+++ INFORMATION SUPPLIED
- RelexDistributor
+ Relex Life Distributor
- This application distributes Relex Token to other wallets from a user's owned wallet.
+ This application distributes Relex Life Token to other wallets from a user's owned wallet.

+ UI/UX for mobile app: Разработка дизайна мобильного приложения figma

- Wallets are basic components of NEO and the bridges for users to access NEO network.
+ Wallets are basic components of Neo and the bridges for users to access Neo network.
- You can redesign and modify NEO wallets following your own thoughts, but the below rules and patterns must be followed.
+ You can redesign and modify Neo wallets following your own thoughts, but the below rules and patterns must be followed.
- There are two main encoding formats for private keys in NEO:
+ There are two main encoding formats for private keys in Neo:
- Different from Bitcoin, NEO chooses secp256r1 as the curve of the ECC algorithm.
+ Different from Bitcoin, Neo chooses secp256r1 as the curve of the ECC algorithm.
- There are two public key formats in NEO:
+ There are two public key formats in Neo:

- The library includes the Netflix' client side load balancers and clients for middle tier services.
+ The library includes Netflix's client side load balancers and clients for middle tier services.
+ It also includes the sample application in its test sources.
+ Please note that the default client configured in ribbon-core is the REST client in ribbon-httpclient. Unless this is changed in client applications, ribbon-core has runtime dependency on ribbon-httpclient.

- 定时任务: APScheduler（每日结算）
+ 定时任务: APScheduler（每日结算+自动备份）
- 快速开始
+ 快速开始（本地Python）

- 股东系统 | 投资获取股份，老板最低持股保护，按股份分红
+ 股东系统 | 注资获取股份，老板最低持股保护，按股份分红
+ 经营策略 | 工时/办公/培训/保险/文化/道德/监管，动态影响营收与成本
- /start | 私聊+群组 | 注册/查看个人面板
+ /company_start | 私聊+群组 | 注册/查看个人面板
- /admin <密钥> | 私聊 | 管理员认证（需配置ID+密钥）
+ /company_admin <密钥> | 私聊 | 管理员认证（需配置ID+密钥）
++++++
EXERCISE GOAL: Check each line of the entries, and copy the ones that contain "algorithm".

WRITTEN SOLUTION:
- Different from Bitcoin, NEO chooses secp256r1 as the curve of the ECC algorithm.
+ Different from Bitcoin, Neo chooses secp256r1 as the curve of the ECC algorithm.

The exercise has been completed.